In attendance were the agency's great and good, past and present: co-founders Stan Rapp and Tom Collins as well as Emily Soell, Pat Imbriale, Jerry Ricigliano, Russ Lapso and Walter Marshall. Also present were current chairman/CEO Gary VonKennel and Ed McNally, agency president of diversified services.


Their presence embodied Rapp Collins milestones, mergers, executive turmoil, campaigns and financial close shaves. Key moments included the time the campaign to elect George McGovern the Democratic presidential nominee owed $40,000 to Rapp Collins.


"If he didn't get the nomination, we'd be in real trouble," Rapp said.


McGovern got the nomination, but lost the 1972 election to Richard Nixon in a landslide. Rapp & Collins, as the Foote, Cone & Belding division was then known, survived to mail another day.
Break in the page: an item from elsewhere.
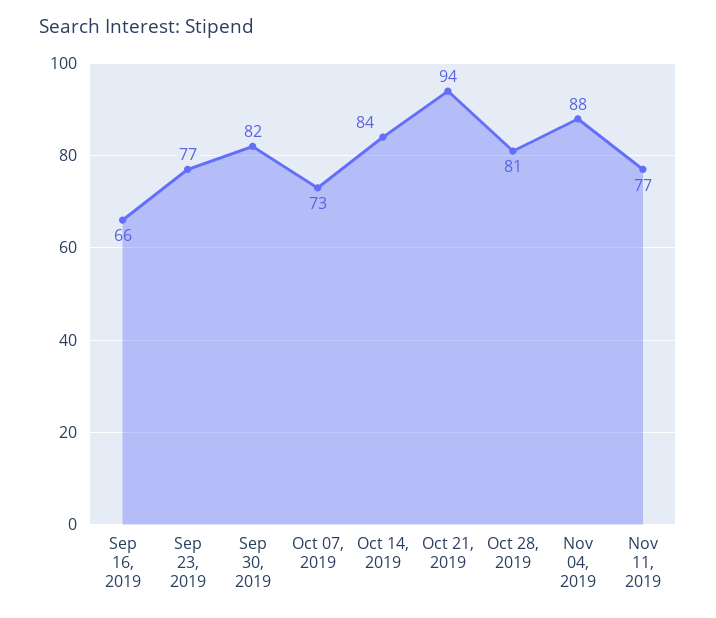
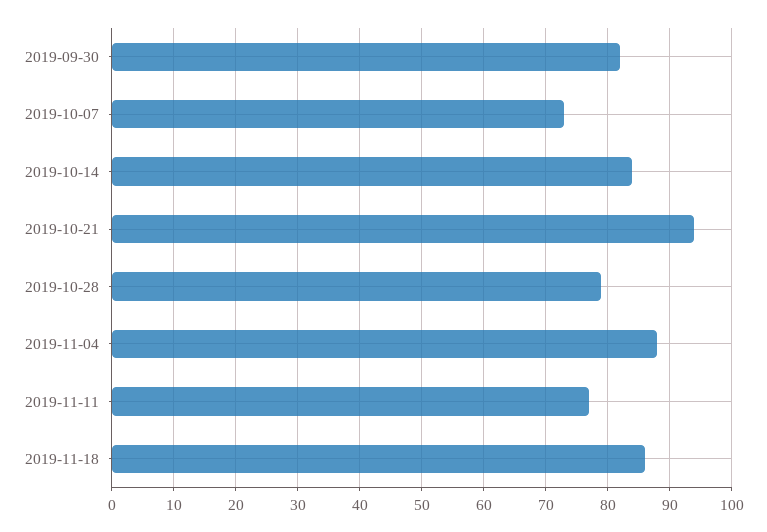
Sep 16, 2019: 66 -> none
Sep 23, 2019: 77 -> none
Oct 28, 2019: 81 -> 79
2019-11-18: none -> 86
Other memories were pulled from the trunk, too. Lapso worked with DM pioneers like Jim Kobs, Bob Stone and Aaron Adler. He also had another distinction.


"I do think I'm the only person who's been hired twice and fired twice by Rapp Collins," Lapso said. "I do think that all that growth in the 1990s was because of me."


Imbriale has kept her job at Rapp Collins for 28 years. When she joined the agency at its 475 Park Ave. office in New York, she "felt like Doris Day."


"I'll retire at 30 years," Imbriale said. "By then I'll be 65."


Soell was arguably the first woman president of a direct marketing agency when she took the title. She joined the agency during its young and scrappy days. The dynamics then are applicable even today.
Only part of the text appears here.